__Material for the task__.
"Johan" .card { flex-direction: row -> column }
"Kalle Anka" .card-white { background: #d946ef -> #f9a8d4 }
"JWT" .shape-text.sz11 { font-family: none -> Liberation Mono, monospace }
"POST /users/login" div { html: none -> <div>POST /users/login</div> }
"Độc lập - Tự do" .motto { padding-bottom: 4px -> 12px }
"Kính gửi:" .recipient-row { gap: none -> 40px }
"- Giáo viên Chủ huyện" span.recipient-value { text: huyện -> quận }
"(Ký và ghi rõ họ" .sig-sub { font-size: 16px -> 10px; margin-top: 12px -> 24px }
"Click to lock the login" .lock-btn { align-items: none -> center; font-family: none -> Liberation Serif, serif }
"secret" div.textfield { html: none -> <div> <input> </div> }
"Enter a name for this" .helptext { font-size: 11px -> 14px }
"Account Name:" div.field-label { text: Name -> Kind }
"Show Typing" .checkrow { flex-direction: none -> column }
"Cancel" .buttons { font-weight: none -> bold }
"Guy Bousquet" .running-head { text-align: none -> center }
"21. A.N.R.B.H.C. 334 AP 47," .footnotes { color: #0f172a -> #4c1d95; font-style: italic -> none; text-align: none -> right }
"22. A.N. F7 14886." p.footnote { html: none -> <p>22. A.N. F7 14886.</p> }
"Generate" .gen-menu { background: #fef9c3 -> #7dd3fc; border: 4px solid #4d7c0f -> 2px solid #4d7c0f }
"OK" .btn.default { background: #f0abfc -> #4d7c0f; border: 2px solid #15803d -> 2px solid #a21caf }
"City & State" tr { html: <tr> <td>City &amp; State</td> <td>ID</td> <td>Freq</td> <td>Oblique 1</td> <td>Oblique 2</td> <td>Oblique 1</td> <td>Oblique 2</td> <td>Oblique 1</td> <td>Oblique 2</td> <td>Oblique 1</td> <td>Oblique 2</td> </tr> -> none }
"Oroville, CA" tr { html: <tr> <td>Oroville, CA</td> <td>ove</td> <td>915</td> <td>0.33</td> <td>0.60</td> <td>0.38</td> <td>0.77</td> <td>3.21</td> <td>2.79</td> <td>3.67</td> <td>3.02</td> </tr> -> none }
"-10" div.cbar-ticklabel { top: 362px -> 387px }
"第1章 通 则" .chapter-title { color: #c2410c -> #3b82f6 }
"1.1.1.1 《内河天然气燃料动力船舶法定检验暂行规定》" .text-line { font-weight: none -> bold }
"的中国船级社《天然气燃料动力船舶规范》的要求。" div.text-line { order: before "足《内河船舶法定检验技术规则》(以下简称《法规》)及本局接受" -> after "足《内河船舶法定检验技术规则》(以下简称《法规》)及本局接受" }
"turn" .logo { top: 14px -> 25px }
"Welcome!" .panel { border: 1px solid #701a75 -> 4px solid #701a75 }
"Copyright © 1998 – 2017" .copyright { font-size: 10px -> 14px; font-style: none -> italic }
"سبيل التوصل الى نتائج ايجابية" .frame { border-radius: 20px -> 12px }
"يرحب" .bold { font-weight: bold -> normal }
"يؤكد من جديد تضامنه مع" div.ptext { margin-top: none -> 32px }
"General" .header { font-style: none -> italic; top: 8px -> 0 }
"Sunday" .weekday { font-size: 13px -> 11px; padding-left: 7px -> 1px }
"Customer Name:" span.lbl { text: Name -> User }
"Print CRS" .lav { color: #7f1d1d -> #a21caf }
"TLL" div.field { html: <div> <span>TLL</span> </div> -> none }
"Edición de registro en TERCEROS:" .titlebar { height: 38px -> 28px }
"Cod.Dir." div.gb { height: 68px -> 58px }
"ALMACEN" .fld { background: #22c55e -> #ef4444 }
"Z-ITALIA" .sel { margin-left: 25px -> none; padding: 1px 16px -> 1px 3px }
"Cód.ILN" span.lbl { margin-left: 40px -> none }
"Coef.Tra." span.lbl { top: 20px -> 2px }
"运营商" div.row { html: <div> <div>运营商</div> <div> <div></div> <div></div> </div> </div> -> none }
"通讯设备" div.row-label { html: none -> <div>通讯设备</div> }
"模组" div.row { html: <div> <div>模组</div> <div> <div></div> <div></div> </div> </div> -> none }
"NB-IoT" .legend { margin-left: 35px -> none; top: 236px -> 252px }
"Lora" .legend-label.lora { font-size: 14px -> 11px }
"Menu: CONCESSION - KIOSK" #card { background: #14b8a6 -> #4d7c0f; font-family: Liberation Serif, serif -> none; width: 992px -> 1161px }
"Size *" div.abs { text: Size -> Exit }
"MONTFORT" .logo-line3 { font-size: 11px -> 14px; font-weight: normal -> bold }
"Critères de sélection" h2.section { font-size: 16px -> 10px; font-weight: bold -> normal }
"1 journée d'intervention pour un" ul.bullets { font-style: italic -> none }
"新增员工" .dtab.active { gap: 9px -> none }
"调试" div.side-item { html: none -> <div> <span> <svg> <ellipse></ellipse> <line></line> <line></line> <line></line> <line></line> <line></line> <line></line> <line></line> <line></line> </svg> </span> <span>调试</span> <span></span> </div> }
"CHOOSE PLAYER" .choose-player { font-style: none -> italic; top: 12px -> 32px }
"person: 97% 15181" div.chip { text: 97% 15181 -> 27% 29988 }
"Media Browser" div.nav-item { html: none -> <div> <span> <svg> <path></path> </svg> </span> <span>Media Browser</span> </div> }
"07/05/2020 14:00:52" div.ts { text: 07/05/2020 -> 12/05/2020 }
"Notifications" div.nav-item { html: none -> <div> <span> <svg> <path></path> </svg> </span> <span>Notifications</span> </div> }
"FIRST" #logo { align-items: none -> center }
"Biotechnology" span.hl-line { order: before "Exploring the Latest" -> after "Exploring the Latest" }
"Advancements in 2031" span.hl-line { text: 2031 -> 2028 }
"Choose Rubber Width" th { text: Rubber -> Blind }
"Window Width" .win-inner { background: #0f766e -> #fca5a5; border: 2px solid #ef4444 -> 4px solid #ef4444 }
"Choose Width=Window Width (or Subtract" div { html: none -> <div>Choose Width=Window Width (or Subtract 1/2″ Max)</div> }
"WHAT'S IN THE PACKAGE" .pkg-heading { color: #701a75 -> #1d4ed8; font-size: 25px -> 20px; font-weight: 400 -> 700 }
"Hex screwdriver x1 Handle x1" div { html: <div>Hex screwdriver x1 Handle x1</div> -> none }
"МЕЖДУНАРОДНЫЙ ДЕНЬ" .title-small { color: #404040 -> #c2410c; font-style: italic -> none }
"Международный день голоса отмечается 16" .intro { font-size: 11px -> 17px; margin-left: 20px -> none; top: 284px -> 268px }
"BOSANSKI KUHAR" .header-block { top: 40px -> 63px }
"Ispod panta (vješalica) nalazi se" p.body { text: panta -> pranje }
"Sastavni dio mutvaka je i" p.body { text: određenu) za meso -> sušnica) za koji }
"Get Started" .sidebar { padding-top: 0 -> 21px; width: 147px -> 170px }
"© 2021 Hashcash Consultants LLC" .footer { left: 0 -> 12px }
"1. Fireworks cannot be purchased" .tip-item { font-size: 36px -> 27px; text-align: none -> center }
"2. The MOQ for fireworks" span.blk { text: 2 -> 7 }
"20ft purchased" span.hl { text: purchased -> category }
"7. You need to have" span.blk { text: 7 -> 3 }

__Problem details__. Retype exactly the span of lines from the one with "html: <div>Hex screwdriver" through the one with "top: 40px ->"; include both ends and omit the rest of the material.

__Response__.
"Hex screwdriver x1 Handle x1" div { html: <div>Hex screwdriver x1 Handle x1</div> -> none }
"МЕЖДУНАРОДНЫЙ ДЕНЬ" .title-small { color: #404040 -> #c2410c; font-style: italic -> none }
"Международный день голоса отмечается 16" .intro { font-size: 11px -> 17px; margin-left: 20px -> none; top: 284px -> 268px }
"BOSANSKI KUHAR" .header-block { top: 40px -> 63px }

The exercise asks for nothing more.